» **SUPPLIED DATA**:
——
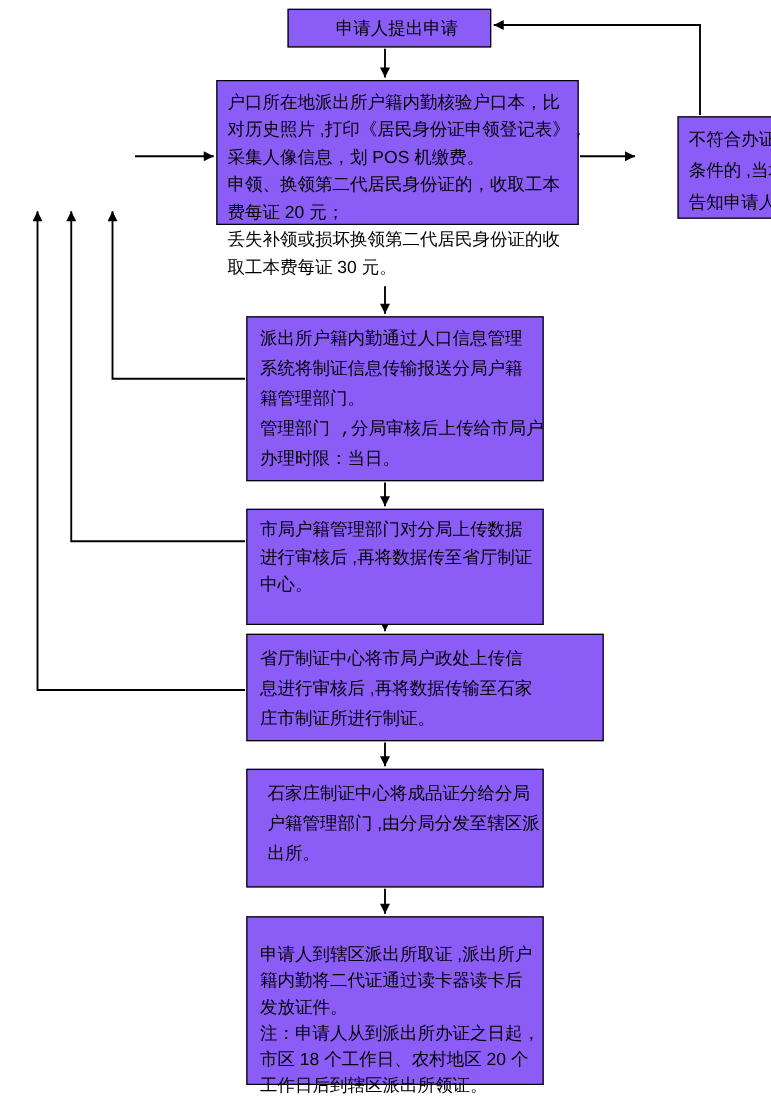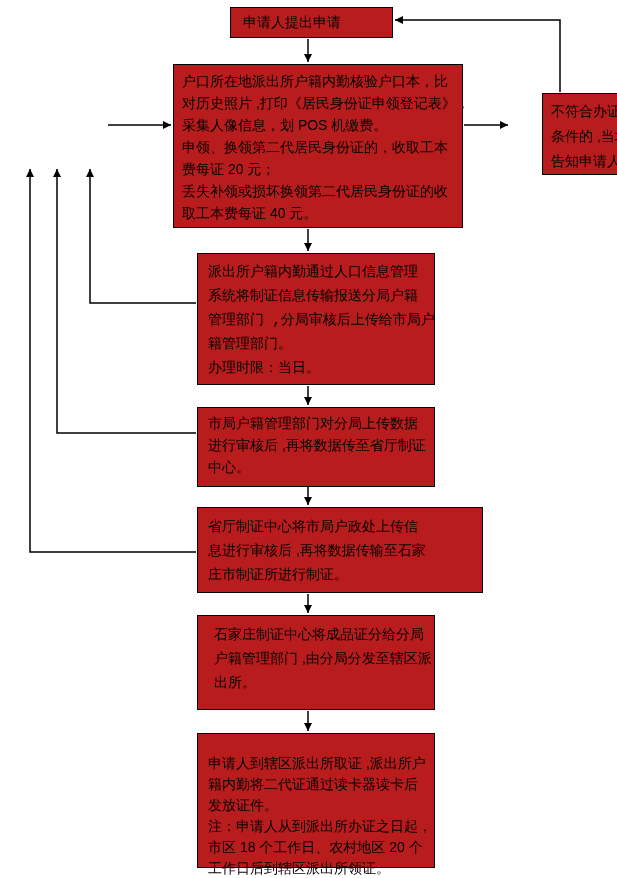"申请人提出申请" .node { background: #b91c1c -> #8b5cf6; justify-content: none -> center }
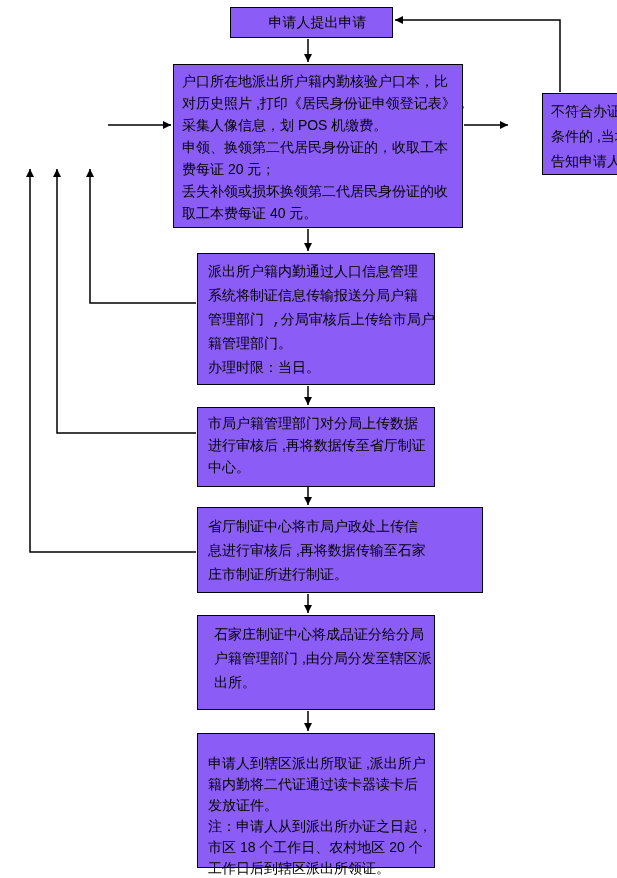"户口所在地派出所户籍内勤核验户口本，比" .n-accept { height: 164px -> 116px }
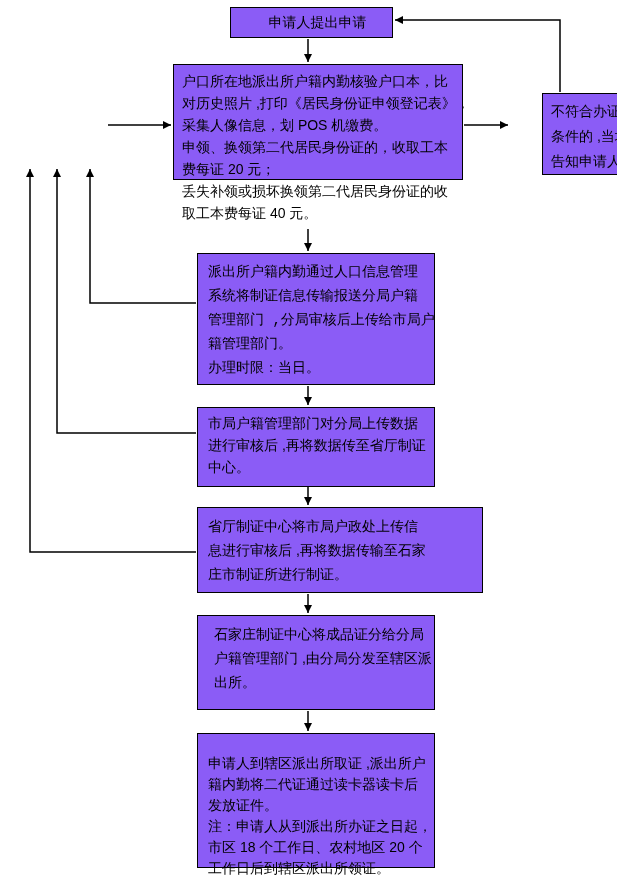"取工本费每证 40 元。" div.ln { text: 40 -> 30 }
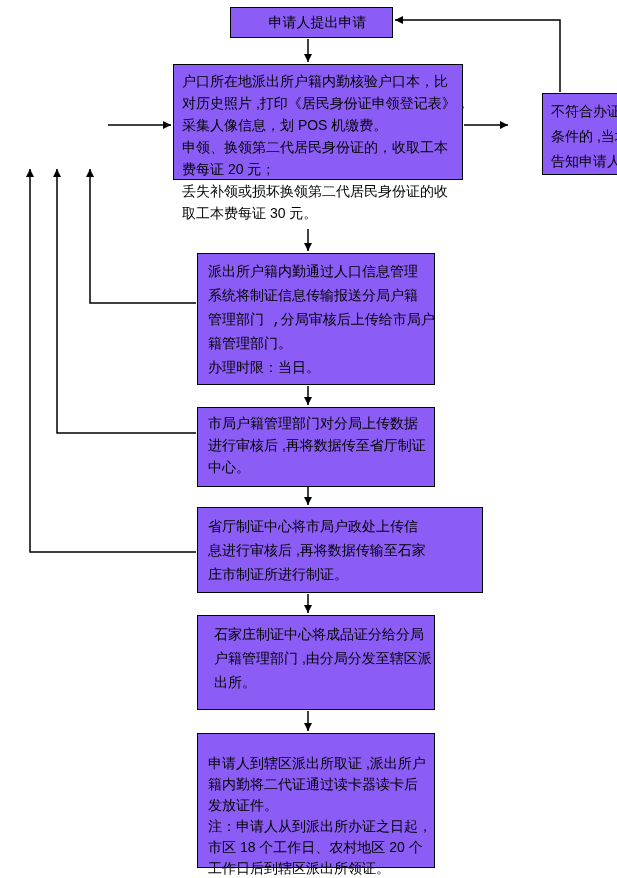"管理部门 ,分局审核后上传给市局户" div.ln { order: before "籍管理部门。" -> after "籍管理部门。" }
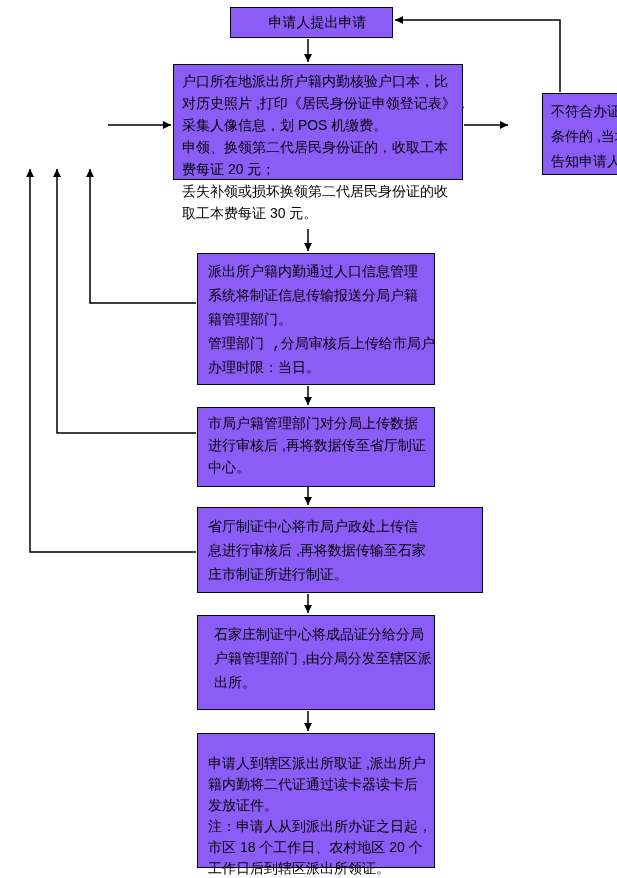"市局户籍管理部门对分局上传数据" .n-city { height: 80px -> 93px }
——
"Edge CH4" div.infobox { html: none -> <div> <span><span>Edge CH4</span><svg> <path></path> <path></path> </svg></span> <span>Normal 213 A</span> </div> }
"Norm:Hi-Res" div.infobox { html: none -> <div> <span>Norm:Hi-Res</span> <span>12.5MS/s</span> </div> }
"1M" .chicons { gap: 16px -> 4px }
——
» **INSTRUCTIONS TO FOLLOW**:
In the listing above, find the line with "-> <div> <span><span>Edge" and the line with "gap: 16px ->", then print exactly those two lines and every line between them, and nothing more.

» **WRITTEN SOLUTION**:
"Edge CH4" div.infobox { html: none -> <div> <span><span>Edge CH4</span><svg> <path></path> <path></path> </svg></span> <span>Normal 213 A</span> </div> }
"Norm:Hi-Res" div.infobox { html: none -> <div> <span>Norm:Hi-Res</span> <span>12.5MS/s</span> </div> }
"1M" .chicons { gap: 16px -> 4px }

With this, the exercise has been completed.